On Wednesday in Edinburgh, a number of Gypsy/Travellers visited several European consulates, highlighting discrimination in the countries concerned. A letter handed into Bute House, the official residence of Alex Salmond, pointed out the problems with pitches and with racist bullying in schools. The storyteller Jess Smith sang a song on the steps of Bute House and called for an end to hostility, ridicule and shame.

There is concern within the community that Big Fat Gypsy Weddings has already led to an increase in bullying at school and may incite racially motivated attacks. None of the Scottish Gypsy/Travellers to whom I speak recognises the culture portrayed. The provocative sexual display and dress of the young people has left them especially mystified. There is a great emphasis on privacy in Gypsy/Traveller society, which is why each adult family member requires a separate caravan. People tend not to undress in front of one another and avoid the likes of communal showers.

It is a society governed by codes of behaviour concerning everything from eating to laundry to relations between husband and wife. Gypsy/Traveller life revolves around the family, within which children are protected to the point that many find it restrictive. Children are sometimes taken out of the education system after primary school so that they do not receive sex education, a taboo subject.

"We've got separate values and systems of belief," says Shamus McPhee. "They are old-fashioned in some ways. You know, no sex before marriage. Don't believe in promiscuity or adultery. Divorce is uncommon. We don't believe in childcare or putting our elderly relations into nursing homes."
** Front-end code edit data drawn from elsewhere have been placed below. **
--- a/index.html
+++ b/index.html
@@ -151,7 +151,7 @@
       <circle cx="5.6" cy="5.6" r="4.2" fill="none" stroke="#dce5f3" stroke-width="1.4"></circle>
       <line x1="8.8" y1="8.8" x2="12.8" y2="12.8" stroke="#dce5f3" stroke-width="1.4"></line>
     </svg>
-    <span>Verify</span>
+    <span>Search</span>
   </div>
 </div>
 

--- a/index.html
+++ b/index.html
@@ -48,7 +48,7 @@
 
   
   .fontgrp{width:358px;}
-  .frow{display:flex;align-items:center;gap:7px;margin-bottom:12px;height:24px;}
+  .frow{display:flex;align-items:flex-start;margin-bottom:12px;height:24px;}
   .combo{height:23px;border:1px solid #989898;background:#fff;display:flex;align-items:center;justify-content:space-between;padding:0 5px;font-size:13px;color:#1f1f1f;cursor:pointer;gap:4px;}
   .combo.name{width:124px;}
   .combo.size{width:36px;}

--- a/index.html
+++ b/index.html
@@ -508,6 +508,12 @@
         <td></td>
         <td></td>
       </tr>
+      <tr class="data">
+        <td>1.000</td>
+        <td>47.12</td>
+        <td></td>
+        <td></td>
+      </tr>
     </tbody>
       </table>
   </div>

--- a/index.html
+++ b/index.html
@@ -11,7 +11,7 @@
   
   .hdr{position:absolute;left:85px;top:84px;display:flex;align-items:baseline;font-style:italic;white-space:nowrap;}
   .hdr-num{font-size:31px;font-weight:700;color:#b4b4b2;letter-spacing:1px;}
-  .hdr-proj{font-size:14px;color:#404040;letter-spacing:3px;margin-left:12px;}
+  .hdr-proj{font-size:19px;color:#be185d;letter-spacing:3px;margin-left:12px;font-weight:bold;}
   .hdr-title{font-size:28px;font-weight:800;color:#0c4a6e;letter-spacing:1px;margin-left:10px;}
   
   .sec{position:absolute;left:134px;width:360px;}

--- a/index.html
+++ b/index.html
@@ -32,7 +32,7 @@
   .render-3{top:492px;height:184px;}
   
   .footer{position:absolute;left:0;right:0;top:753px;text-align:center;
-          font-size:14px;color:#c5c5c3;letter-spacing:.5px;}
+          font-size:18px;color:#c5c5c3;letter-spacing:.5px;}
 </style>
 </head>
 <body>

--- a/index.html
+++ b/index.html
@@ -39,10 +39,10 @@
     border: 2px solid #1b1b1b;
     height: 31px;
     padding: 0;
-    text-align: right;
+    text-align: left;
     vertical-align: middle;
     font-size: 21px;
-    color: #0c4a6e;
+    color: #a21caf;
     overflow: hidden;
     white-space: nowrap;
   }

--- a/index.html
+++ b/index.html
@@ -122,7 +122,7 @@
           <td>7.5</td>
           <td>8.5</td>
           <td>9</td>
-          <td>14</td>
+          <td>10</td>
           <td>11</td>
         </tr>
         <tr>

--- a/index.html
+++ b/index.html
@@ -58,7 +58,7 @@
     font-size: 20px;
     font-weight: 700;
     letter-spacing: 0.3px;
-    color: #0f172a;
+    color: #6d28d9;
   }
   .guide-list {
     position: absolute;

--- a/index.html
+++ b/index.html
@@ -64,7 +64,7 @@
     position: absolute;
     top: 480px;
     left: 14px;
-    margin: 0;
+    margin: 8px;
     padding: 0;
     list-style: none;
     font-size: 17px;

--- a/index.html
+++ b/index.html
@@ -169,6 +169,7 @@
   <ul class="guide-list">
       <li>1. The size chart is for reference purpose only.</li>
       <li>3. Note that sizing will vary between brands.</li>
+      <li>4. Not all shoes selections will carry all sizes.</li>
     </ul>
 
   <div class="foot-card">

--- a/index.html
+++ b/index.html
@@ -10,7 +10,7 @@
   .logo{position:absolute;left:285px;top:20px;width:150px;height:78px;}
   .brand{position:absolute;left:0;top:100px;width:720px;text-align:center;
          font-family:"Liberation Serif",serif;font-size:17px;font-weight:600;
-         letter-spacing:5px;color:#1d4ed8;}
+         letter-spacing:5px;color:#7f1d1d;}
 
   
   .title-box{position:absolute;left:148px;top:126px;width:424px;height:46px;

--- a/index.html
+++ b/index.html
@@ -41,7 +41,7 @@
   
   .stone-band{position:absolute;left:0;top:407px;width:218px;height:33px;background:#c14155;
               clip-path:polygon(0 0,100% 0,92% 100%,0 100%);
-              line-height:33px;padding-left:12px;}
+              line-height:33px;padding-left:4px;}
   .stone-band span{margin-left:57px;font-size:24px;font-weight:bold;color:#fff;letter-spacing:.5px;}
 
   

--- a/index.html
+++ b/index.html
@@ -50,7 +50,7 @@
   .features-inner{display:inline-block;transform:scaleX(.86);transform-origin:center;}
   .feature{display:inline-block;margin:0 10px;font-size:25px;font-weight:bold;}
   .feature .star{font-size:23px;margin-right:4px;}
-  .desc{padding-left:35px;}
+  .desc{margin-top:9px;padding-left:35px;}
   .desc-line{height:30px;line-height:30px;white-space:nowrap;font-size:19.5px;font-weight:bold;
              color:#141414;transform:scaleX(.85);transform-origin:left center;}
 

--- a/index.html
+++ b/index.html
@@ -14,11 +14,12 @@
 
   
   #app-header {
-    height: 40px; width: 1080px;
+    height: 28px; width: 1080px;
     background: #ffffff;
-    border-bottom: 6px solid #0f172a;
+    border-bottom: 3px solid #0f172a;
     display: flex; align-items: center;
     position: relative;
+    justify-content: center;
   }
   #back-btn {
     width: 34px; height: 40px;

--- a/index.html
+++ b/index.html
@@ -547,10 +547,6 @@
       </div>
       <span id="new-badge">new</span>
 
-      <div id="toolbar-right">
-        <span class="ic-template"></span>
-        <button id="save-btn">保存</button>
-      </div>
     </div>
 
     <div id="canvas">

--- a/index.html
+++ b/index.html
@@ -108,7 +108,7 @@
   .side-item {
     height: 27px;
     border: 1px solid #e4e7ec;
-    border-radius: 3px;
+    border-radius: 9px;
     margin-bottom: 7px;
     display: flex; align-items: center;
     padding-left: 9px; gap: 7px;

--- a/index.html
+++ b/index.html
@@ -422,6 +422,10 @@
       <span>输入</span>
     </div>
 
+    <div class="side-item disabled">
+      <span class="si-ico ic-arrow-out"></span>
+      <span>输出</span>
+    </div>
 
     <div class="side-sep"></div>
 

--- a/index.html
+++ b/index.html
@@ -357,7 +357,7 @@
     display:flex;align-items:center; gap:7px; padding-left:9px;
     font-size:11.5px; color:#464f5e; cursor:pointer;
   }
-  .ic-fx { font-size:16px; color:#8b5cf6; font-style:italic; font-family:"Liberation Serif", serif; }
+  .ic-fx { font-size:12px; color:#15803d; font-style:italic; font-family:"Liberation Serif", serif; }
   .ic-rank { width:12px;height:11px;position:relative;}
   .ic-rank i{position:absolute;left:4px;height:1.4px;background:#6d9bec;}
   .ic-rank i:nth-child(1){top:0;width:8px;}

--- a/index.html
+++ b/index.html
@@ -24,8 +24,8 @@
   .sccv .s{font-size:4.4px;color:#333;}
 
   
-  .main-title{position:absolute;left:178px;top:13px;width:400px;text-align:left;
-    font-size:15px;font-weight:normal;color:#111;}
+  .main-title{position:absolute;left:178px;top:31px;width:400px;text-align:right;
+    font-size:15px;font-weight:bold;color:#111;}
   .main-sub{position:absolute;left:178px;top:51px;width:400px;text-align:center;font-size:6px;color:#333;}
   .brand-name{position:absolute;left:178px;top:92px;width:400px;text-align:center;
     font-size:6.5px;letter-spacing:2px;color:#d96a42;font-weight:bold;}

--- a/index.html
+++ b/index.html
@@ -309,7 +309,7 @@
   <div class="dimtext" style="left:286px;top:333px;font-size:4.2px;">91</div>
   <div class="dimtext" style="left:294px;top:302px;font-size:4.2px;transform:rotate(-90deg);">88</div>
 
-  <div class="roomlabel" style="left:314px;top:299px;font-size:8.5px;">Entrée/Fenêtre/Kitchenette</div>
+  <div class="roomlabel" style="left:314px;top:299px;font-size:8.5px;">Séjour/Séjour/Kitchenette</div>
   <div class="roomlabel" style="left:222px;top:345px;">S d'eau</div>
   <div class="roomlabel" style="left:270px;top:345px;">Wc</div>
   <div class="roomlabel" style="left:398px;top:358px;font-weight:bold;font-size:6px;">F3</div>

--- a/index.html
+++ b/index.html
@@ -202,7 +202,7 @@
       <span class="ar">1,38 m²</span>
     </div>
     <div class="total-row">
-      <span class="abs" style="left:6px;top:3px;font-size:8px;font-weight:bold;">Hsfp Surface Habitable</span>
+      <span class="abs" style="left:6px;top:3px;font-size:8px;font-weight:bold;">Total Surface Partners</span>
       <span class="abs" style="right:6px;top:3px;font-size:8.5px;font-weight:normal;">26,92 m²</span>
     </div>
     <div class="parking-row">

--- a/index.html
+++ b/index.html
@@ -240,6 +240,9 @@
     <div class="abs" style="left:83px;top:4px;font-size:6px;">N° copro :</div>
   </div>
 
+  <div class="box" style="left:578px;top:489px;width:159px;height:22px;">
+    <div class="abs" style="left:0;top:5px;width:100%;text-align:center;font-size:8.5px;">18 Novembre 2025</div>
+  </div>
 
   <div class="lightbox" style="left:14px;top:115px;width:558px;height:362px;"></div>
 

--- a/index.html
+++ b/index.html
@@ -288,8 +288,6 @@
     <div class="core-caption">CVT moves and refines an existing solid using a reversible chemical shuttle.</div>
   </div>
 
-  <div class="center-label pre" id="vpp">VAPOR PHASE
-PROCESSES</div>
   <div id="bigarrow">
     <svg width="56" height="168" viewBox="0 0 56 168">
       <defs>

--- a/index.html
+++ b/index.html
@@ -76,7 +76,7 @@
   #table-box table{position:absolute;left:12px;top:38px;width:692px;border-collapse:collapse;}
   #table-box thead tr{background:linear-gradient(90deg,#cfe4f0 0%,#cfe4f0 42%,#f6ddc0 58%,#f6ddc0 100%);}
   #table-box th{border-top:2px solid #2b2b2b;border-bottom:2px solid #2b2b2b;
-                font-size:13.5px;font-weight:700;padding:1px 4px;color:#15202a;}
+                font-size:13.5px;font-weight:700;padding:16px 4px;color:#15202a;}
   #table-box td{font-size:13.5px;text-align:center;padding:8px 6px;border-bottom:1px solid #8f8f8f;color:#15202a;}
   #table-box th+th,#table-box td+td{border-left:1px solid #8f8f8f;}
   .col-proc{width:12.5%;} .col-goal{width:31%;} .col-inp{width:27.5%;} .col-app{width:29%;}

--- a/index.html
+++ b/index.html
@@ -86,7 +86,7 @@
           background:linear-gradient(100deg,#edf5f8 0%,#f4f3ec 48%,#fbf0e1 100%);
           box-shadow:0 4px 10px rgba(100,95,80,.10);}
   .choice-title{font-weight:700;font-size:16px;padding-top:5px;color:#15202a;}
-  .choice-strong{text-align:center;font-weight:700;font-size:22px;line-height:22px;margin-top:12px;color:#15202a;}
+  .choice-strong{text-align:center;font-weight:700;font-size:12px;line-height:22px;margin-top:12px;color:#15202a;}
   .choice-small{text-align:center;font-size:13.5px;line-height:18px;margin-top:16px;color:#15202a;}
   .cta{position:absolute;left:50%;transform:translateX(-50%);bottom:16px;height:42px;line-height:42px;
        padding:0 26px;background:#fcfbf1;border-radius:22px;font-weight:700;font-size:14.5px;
Couples marry young. A woman in her mid-twenties is considered an old maid. Marriages are not arranged, exactly, but a young man and woman will often be brought together by their respective families in the hope that they will hit it off. There is a popular idea that domestic violence is prevalent within the Gypsy/Traveller community but I'm told that it is simply less hidden than in mainstream society.

"We've also got our own wedding rituals," says Shamus. "A common practice is for the bride and groom to go behind the tent and urinate in a pot. You then throw that on the fire, and how much smoke is produced will tell you how successful and fruitful the marriage is going to be. But you don't see that on Big Fat Gypsy Weddings."

Increasingly, Gypsy/Traveller society is religious. There is a tendency towards born-again Christianity. However, faith coexists with a continuing belief in superstition. "That is almost like a religion to us," says Shamus. "We believe in warnings.When someone is going to die you get some sort of warning in advance." When Shamus and Roseanna's brother died at the age of 37, the family burned his caravan in a sanitisation ritual.

The idea of karma is also important within the community. "Cursing people is really frowned upon," says Roseanna. "But I'm not saying people won't do it. I had an argument with a lady here three years ago; her daughter got a Bible and cursed me and my father and my brother. She said my father would die with a yellow face and a lot of pain. Well, he took cancer and was jaundiced and then died. And I had a lot of bad luck and illness, and my brother was very ill. But then, after that, the woman who cursed me lost her mother and her brother and her sister all to cancer. There's an idea that it comes back on you. It's like the power of prayer in reverse."

When it's time to leave Bobbin Mill and catch my train, I'm sorry to go. Shamus and Roseanna have offered a glimpse of an older, stranger world within my own. It is a great shame that people who come from such a rich culture should live impoverished lives. Like so many others, Shamus has struggled simply because society has, for centuries, regarded his people with, at best, incomprehension and often with murderous hatred. First it was the kids at school who punched him and spat on him, now it's those who won't give him work, or who look at him as if he was dirt. Gypsy/Travellers have a low life expectancy, and in his own lowest moments, Shamus seems almost glad about that.

"I don't want," he says, smiling sadly, "another 40 years of this."